Quantization Process

This section describes the supported quantization layers of QAT, and API call sequence and example.

Currently, QAT supports quantization only for FP32 network models. For details about the quantization example, see. The layers that support QAT are listed as follows.

Table 1 Layers that support QAT and restrictions

Supported Layer Type

Restriction

Remarks

torch.nn.Linear

-

Layers sharing the weight and bias parameters do not support quantization.

torch.nn.Conv2d

  • padding_mode = zeros
  • Given hardware restrictions, do not perform QAT when the number of input channels (Cin) in the source model is less than or equal to 16, as this may hurt quantized model's inference accuracy.
  • The shape of the input data must be (N, Cin, Hin, Win).

torch.nn.ConvTranspose2d

  • padding_mode = zeros
  • Given hardware restrictions, do not perform QAT when the number of input channels (Cin) in the source model is less than or equal to 16, as this may hurt quantized model's inference accuracy.
  • The shape of the input data must be (N, Cin, Hin, Win).

API Call Sequence

Figure 1 shows the API call sequence for QAT.

Figure 1 API Call Sequence
The user implements the operations in blue, while those in gray are implemented by using AMCT APIs.
  1. Build a source PyTorch model and then generate a quantization configuration file by using the create_quant_retrain_config API.
  2. Call the create_quant_retrain_model API to modify the source model and insert activation and weight quantization into the model for calculating quantization parameters.
  3. Train the modified model.
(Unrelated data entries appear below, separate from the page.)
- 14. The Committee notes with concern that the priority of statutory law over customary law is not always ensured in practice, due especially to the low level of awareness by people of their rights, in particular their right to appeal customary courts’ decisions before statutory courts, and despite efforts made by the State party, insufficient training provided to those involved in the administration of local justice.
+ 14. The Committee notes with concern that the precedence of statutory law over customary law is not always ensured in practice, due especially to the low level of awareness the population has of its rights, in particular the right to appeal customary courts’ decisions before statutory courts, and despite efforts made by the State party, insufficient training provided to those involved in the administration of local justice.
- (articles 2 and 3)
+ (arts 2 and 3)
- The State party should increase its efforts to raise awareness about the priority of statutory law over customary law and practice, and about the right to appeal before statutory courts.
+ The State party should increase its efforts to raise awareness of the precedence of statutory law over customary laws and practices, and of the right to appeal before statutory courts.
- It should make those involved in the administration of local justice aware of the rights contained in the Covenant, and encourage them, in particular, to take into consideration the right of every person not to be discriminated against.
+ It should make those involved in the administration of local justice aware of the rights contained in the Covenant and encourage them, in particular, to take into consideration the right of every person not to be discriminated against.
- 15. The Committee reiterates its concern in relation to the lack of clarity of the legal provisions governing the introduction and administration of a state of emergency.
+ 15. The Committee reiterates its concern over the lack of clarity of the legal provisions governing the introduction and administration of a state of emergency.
If the training is not interrupted, perform inference on the trained model. During the inference, the quantization factors are written into the record file.

    If the training process is interrupted, call the restore_quant_retrain_model API again based on the saved .pth model parameters and quantization configuration file to output a modified retrained network for further QAT. Then, perform inference.

  4. Call save_quant_retrain_model to insert quantization operators such as AscendQuant and AscendDequant and save the quantized model.

Examples

  1. Training is performed based on the PyTorch environment. Currently, only multi-device training in distribution mode (DistributedDataParallel) is supported. Multi-device training in DataParallel mode is not supported. If the DataParallel mode is used for training, an error is reported.
  2. Tweak the arguments passed to AMCT API calls as required. QAT relies on the user training result. Ensure that a PyTorch training script that yields satisfactory training accuracy is available.
  3. When the QAT feature of the AMCT is used, if the training process is suspended, check whether other ONNX Runtime programs are running on the current server (by running the top command). If yes, suspend other ONNX Runtime programs, perform QAT again.
  4. Perform quantization by referring to this section. If the model contains PyTorch custom operators, the ONNX model may fail to be exported. As a result, quantization fails. The detailed error is as follows: "Model cannot be quantized for it cannot be export to onnx!" In this case, you can perform quantization in single-operator mode by referring to QAT in Single-Operator Mode.
  5. Take the following steps to get started. Update the sample code based on your situation.
  1. Import the AMCT package and set the log level (see Post-installation Actions for details).
    1
    import amct_pytorch as amct
    
  2. (Optional) Run inference on the source model in the PyTorch environment based on the test dataset to validate the inference script and environment setup. (Update the sample code based on your situation.)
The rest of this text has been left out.